> **Source data**:
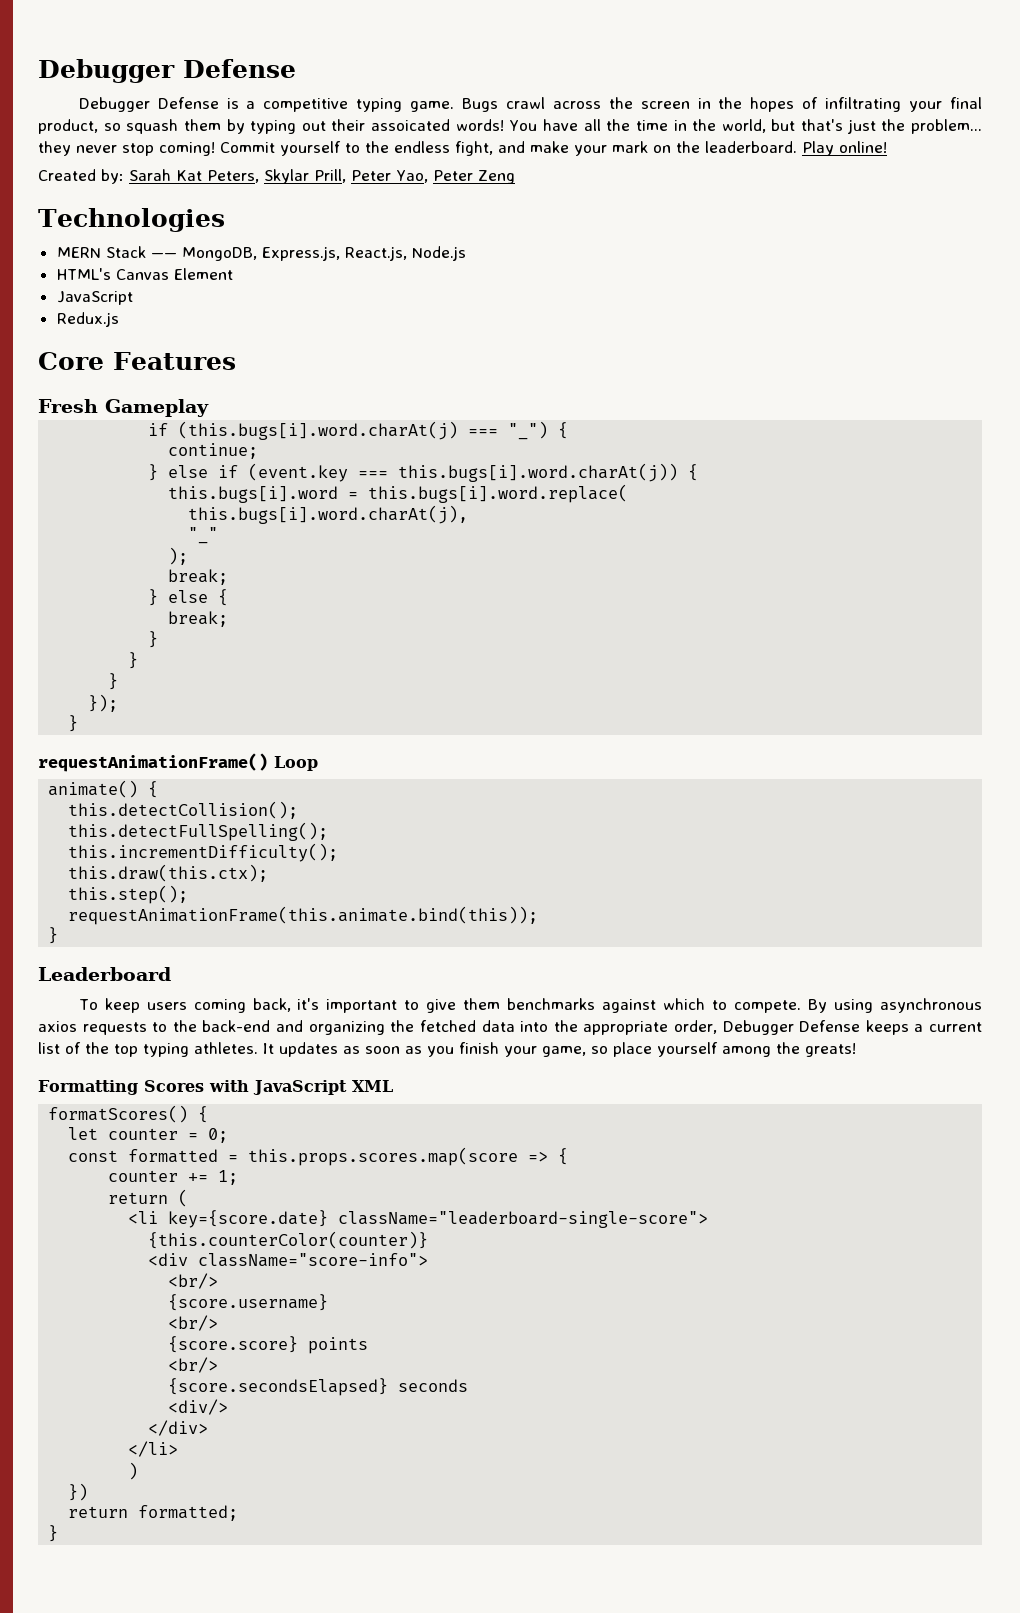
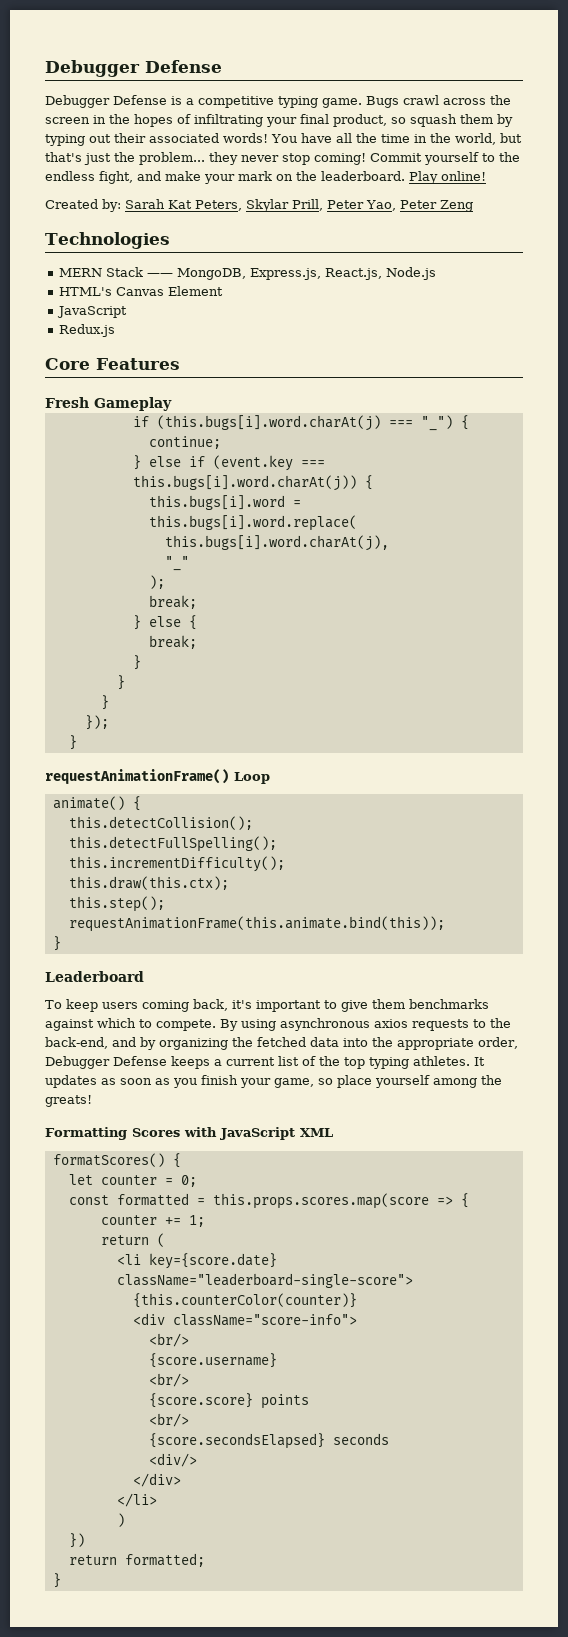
[371,119,451,131] assoicated -> [149,133,219,143] associated
[202,1020,304,1032] back-end and -> [45,1037,156,1050] back-end, and by

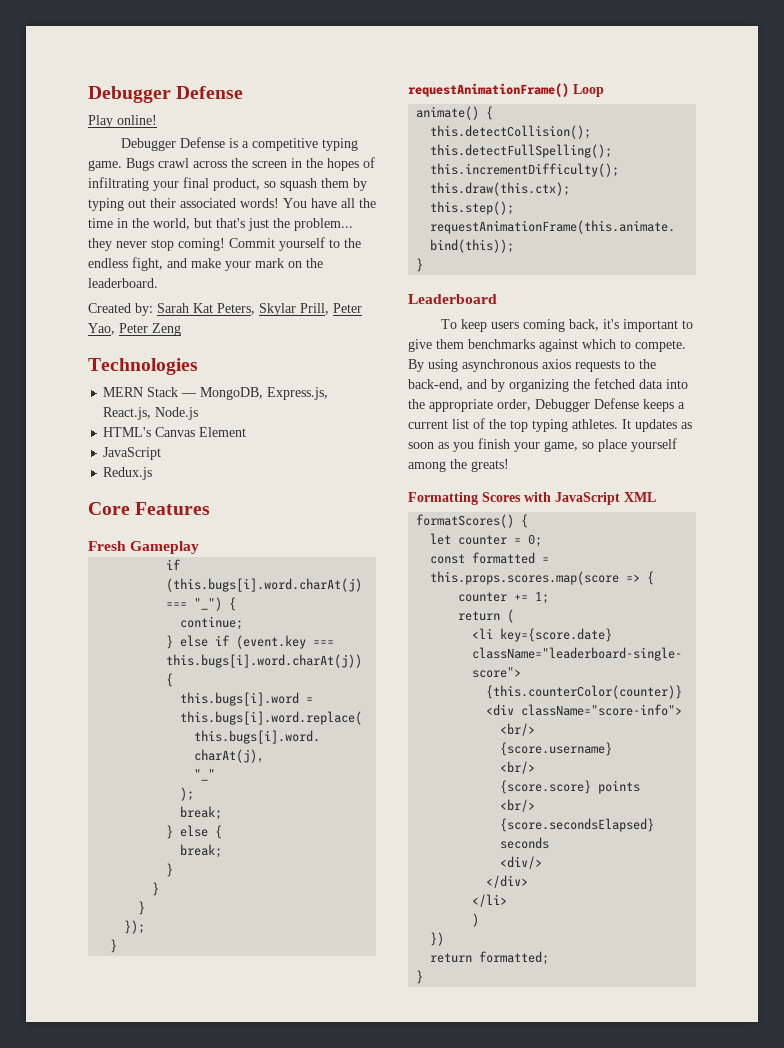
[45,60,222,77] Debugger Defense -> [88,86,244,103] [88,115,157,128] Debugger Defense // Play online!
[409,171,486,184] Play online! -> (158, 283) none
[147,273,174,277] —— -> [181,393,198,397] —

> **Task directions**: Work out how many lines in the material above hold the word "online"; answer with the number only.

> **Solution to this task**: 2